但這是一種總體上令人高興的狀態:債券收益率下降,因為通脹不再是一個問題。債券收益率也可能因為經濟衰退而下降。前者對股東來説是好事;經濟衰退就不是那麼大了。
歷史記錄好壞參半。美聯儲造成了大量的經濟衰退。但在20世紀60年代中期、80年代中期和90年代中期,加息週期結束,沒有出現衰退--經濟軟着陸。如果疫情沒有爆發,美聯儲可能也會在2019年降息,實現軟着陸。
債券市場預示經濟衰退迫在眉睫的最佳信號是收益率曲線的形狀,但它還沒有發出警告。3個月期國債收益率仍遠低於10年期國債收益率,而在經濟衰退之前,國債收益率通常會高於較長期國債收益率。
誠然,有充分的理由擔心經濟衰退,通脹打擊了家庭消費能力,制裁造成了金融壓力,地緣政治增加了全球化的麻煩。
但也有理由保持樂觀,疫情爆發後的儲蓄能夠抵消家庭支出能力受到的部分打擊,歐洲各國政府即將開始遲來的後新冠肺炎時代的支出狂潮,銀行實力雄厚,大量現金仍在流動。
你甚至可以爭辯説,美聯儲並沒有給經濟降温那麼多:消費者價格指數上漲了三倍多,是美聯儲上週加息25個基點的三倍多。如果像經濟學家認為的那樣,通脹後的利率對經濟有影響,那麼美聯儲今年實際上已經放鬆了貨幣政策(儘管我們不應在這方面太過矯揉造作;有關未來加息的討論對經濟也很重要)。
底線是:
無論是支持還是反對未來的滯脹衰退,都有很強的理由,而且也很難不同意。在我看來,這意味着未來市場會出現更劇烈的波動,因為數據顯示出現這種或那種結果的可能性越來越大。
你可能會買入DIP的第二個原因是:DIP一直很大。週一,由科技巨頭主導的納斯達克和羅素1000成長股指數陷入熊市,較去年的峯值下跌了逾20%。

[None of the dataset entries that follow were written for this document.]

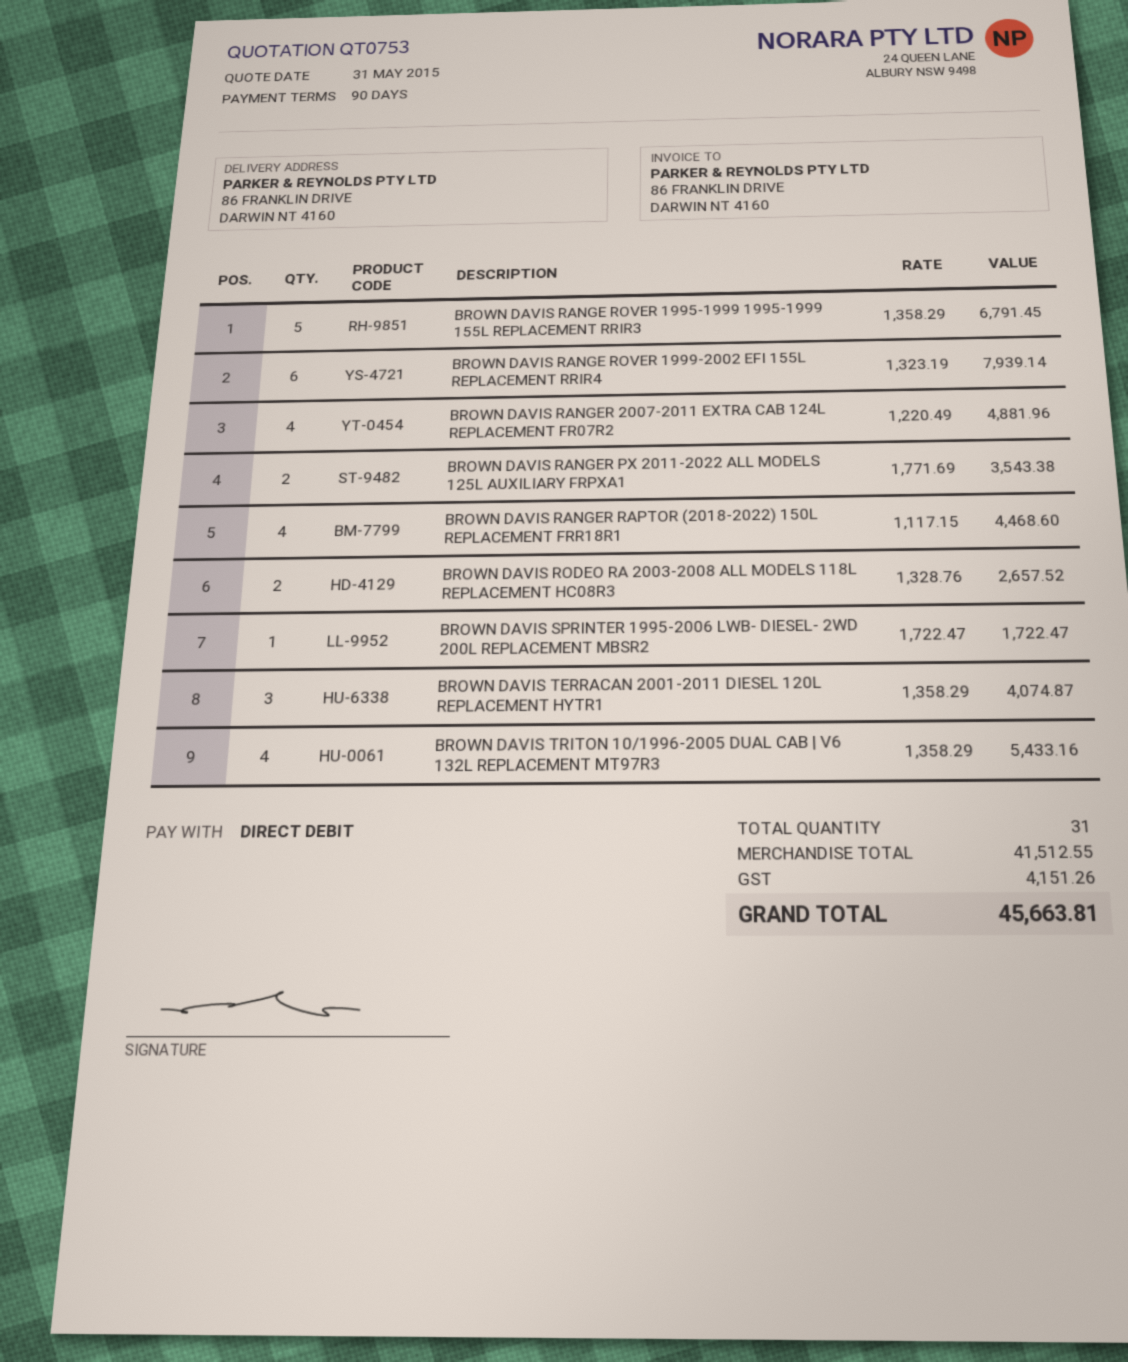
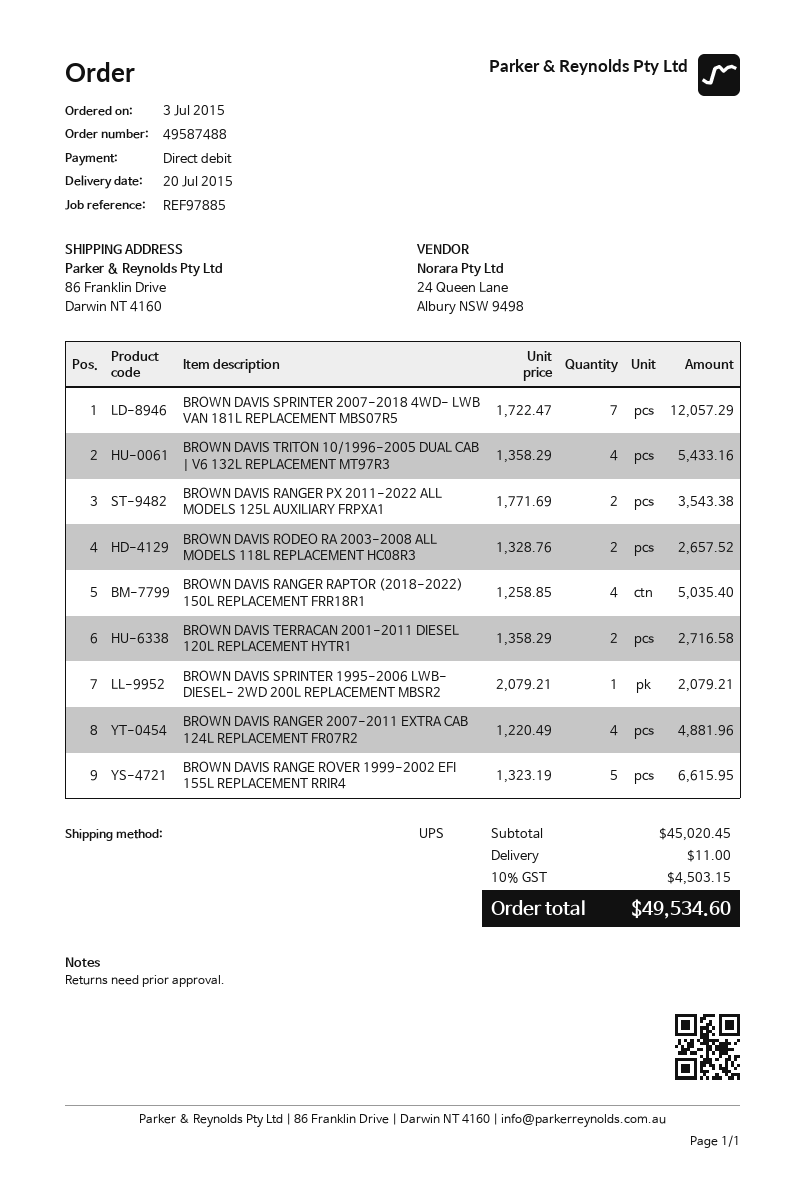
BROWN DAVIS RANGE ROVER 1995-1999 1995-1999 155L REPLACEMENT RRIR3: 5 x 1358.29 = 6791.45 -> none
BROWN DAVIS RANGE ROVER 1999-2002 EFI 155L REPLACEMENT RRIR4: 6 x 1323.19 = 7939.14 -> 5 x 1323.19 = 6615.95
BROWN DAVIS RANGER RAPTOR (2018-2022) 150L REPLACEMENT FRR18R1: 4 x 1117.15 = 4468.60 -> 4 x 1258.85 = 5035.40
BROWN DAVIS SPRINTER 1995-2006 LWB- DIESEL- 2WD 200L REPLACEMENT MBSR2: 1 x 1722.47 = 1722.47 -> 1 x 2079.21 = 2079.21
BROWN DAVIS TERRACAN 2001-2011 DIESEL 120L REPLACEMENT HYTR1: 3 x 1358.29 = 4074.87 -> 2 x 1358.29 = 2716.58
BROWN DAVIS SPRINTER 2007-2018 4WD- LWB VAN 181L REPLACEMENT MBS07R5: none -> 7 x 1722.47 = 12057.29
subtotal: 41512.55 -> 45020.45
shipping: none -> 11.00
tax: 4151.26 -> 4503.15
total: 45663.81 -> 49534.60

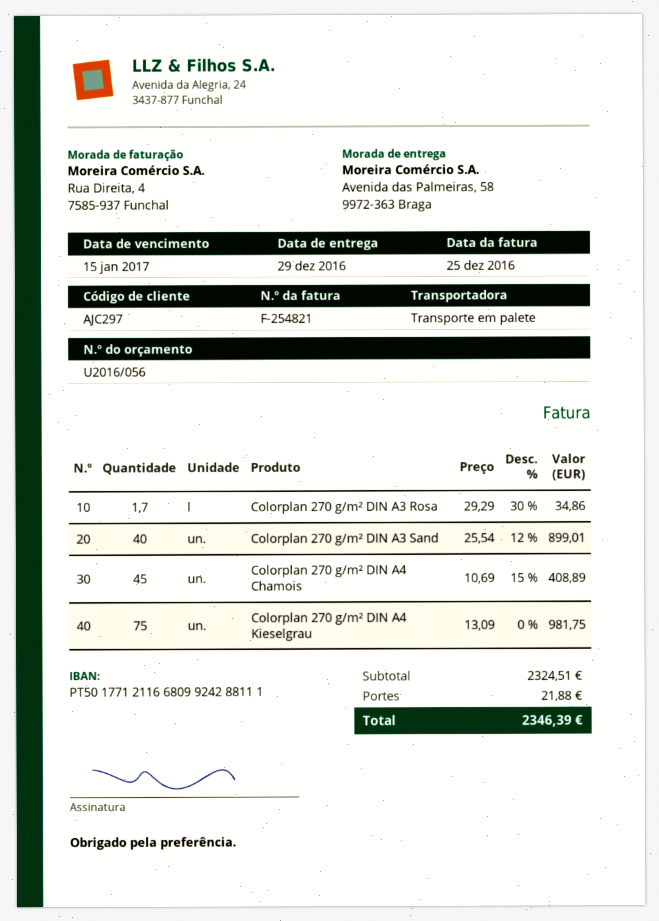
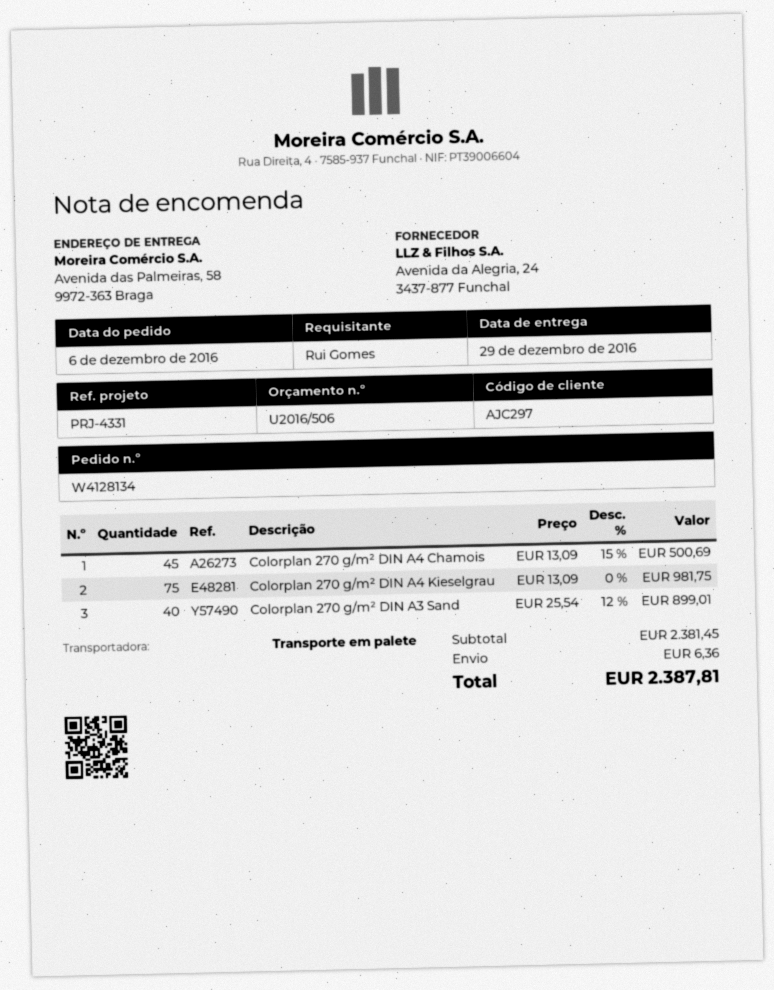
quote number: U2016/056 -> U2016/506
Colorplan 270 g/m² DIN A3 Rosa: 1.7 x 29.29 - 30% = 34.86 -> none
Colorplan 270 g/m² DIN A4 Chamois: 45 x 10.69 - 15% = 408.89 -> 45 x 13.09 - 15% = 500.69
subtotal: 2324.51 -> 2381.45
shipping: 21.88 -> 6.36
total: 2346.39 -> 2387.81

但我仍然懷疑週一的股市低點是否標誌着新一輪牛市的開始。首先,那些因為股市下跌20%左右而選擇購買科技股的人,很難對風險和回報的基本面前景做出經過深思熟慮的判斷。
其次,最大的贏家是伍德鍾愛的不盈利的科技股和米姆股票,比如$GameStop(GME.US)$從影院連鎖店到金礦公司$AMC娛樂(AMC.US)$--難以形成穩固的市場基礎。
第三,由於降低通脹的重要性,如果股市真的進一步下跌,美聯儲不太可能出手相救。由於缺乏美聯儲的支持,股市的風險比以往更高。
所以,DIP買家要當心了。30年來因為美聯儲將出手幹預而買入的口頭禪不再適用,所以你最好確保伍德這一次説對了。